For the purpose of this tutorial on double welt pockets, I am using grey in cotton for the main or fashion fabric and yellow satin for the pocket bag.  This should provide a good contrast so you can see what is going on.  The pocket bag should be 8″ (20cm) wide and 15 to 18″ deep (38 to 46cm).  The pocket bag will be made of the following pieces.

  1. Two rectangles made of the fashion fabric and two of thin fusible interfacing  3″x 8″ wide plus 1/4″.
  2. One rectangle made with the lining fabric 8″ x 12 to 15″ in length plus 1/2″.

Take one of the rectangles 3″x 8″ and fuse one of the fusible interfacing rectangles to the wrong side of the fabric.  Sew this rectangle to lining rectangle right sides together.

Sew the other rectangle made of the fashion fabric to the bottom of the pocket lining wrong sides facing each other.  Zigzag the seam allowance so the seam allowance lies flat.  Draw the pocket with the five lines to the interfaced side.  Your pocket bag should look like this.
double welt pocket The picture shows I have the main fabric on top then a piece of lining then more fashion fabric.  img_5539This is because in this type of pocket the lining will show, so you have to have a piece of the fashion fabric against the pocket opening.  This point will become clearer when you are further along the tutorial.
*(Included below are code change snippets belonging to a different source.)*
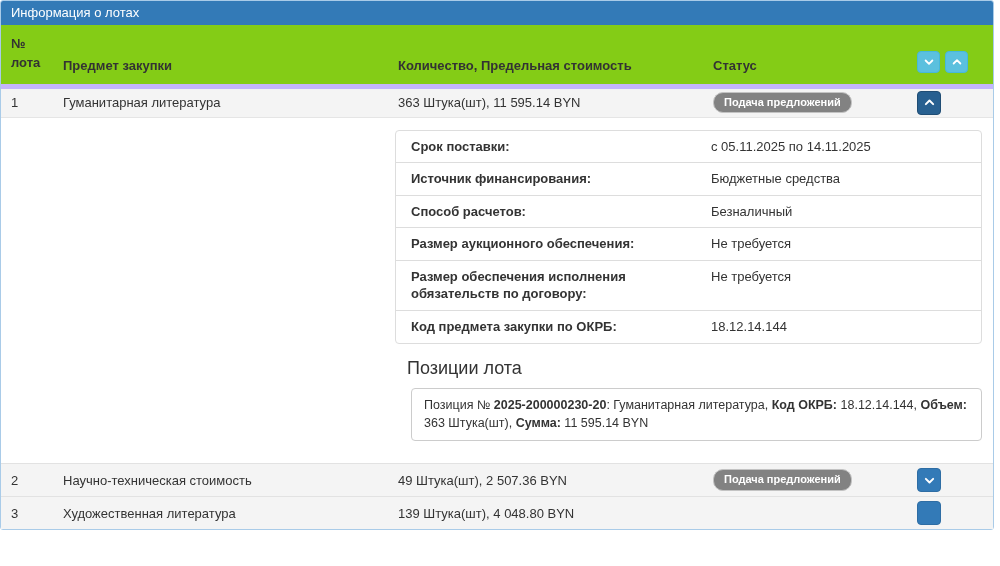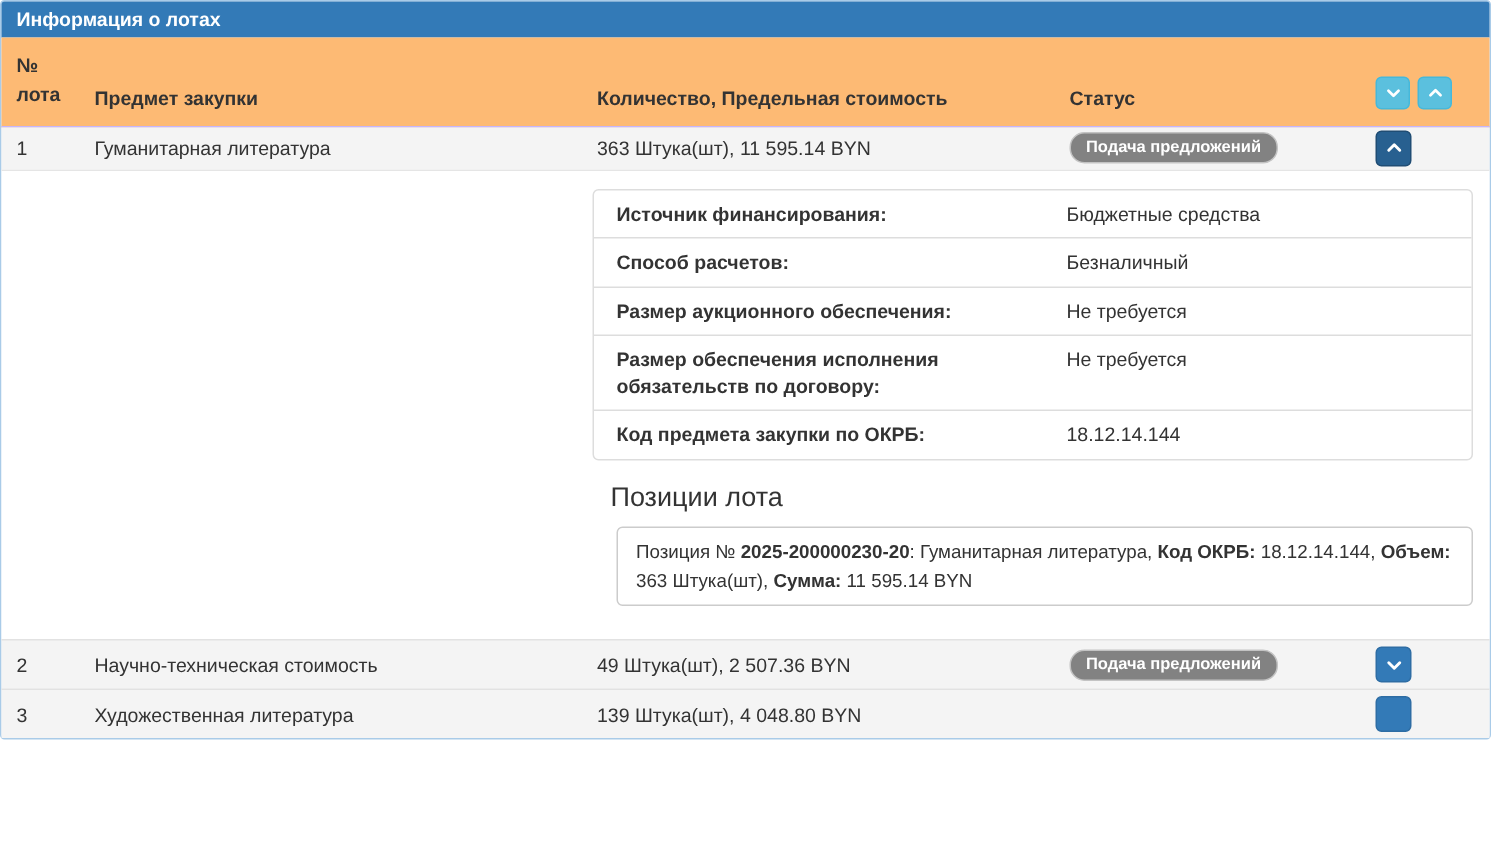"Информация о лотах" .panel-heading { font-weight: bold -> normal }
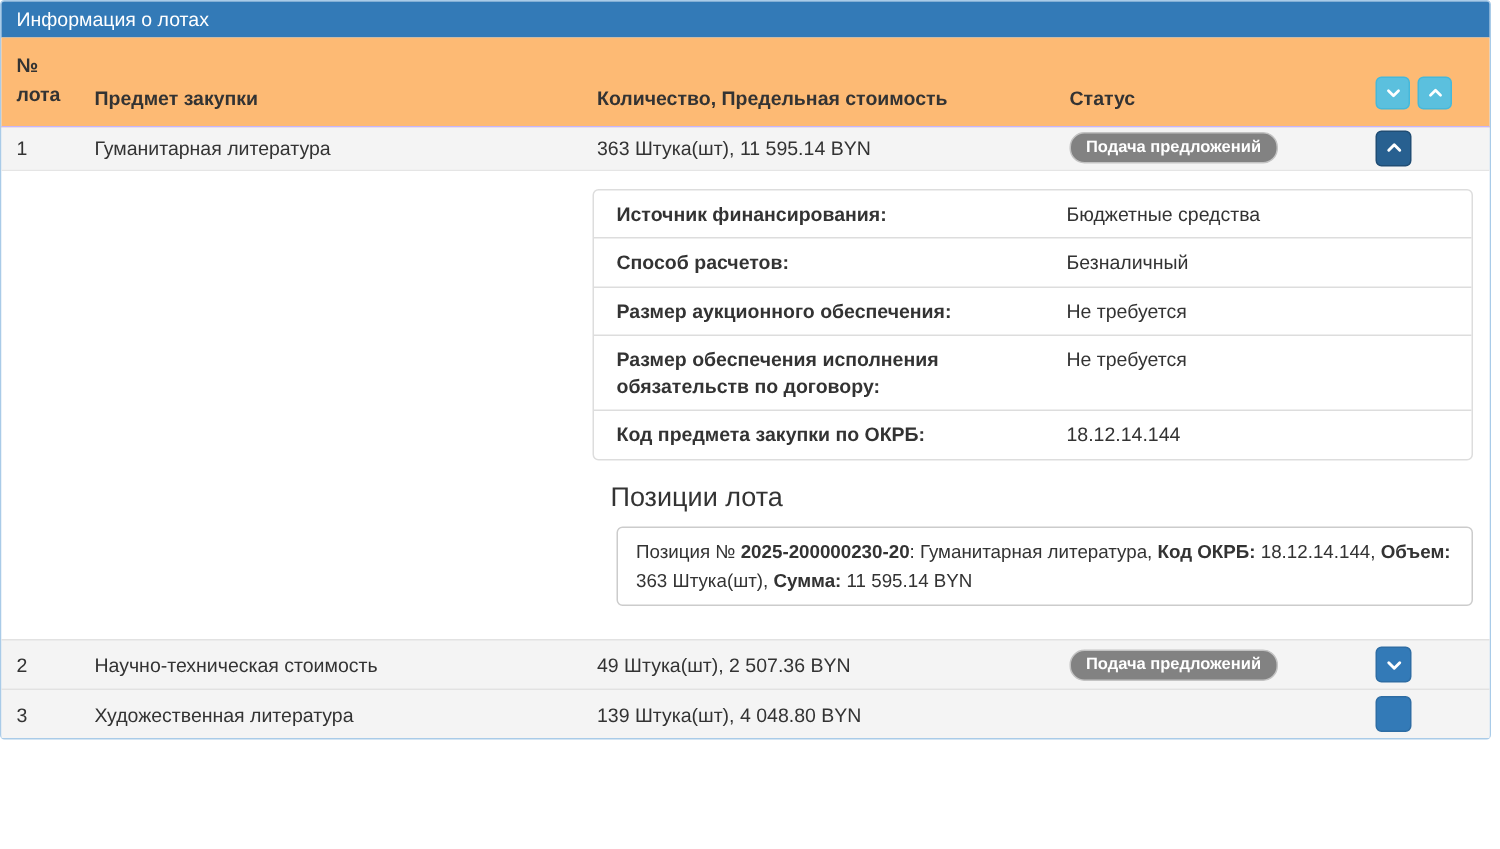"№ лота" .thead { background: #fdba74 -> #84cc16; border-bottom: 1px solid #c4b5fd -> 5px solid #c4b5fd }
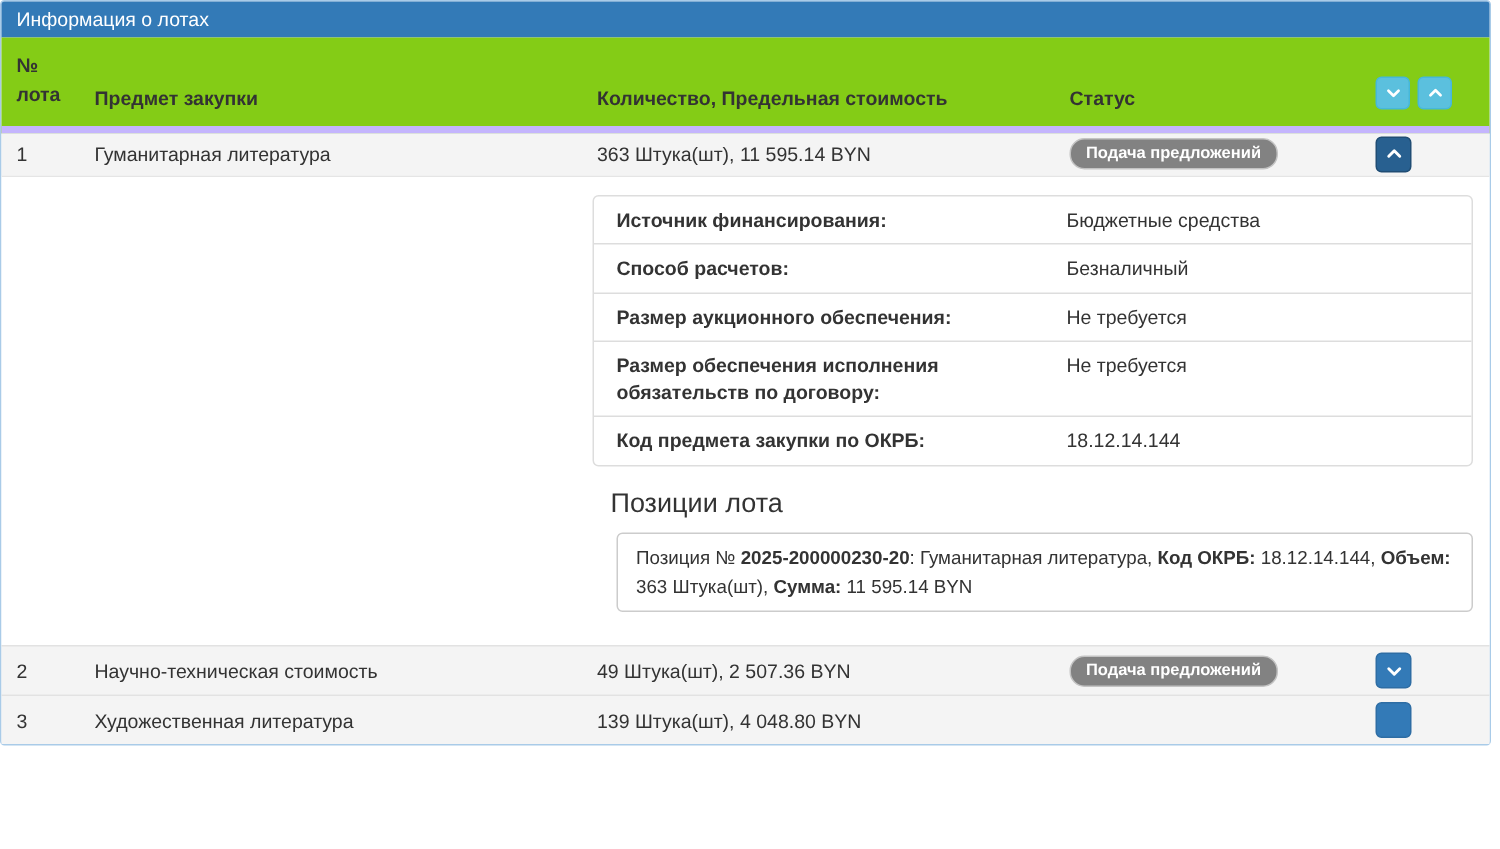"Срок поставки:" div.detail-row { html: none -> <div> <div>Срок поставки:</div> <div>с 05.11.2025 по 14.11.2025</div> </div> }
Start by fusing the interfacing to the wrong side of the main fabric and the pocket fabric.  The fusible interfacing should be at least 1″ bigger than the pocket opening on all sides.

Draw on the interfacing of the pocket, the stitching lines and the cutting lines the rectangle should be 1/2″ by 5  to 5  1/2″.  Mark the notches on the sides aligning them with the cutting line.  Each line is 1/4″ apart.  A woman’s jacket welt pocket opening can be between 5″ to 5 1/2″.  For a man’s jacket, the pocket opening should be 6″ to 6 1/2″ wide.  These are the standard measurements for double welt pockets, but of course you are the designer and the pockets can be any size you want them to be depending on the proportions of your design. cutting-lineHere is a photo without the fold lines, once I iron I know this mark will disappear because I am using an erasable pen. Redraw the lines so you make both welts the same sizes. stitching-line

Place the right side of your fashion fabric facing up.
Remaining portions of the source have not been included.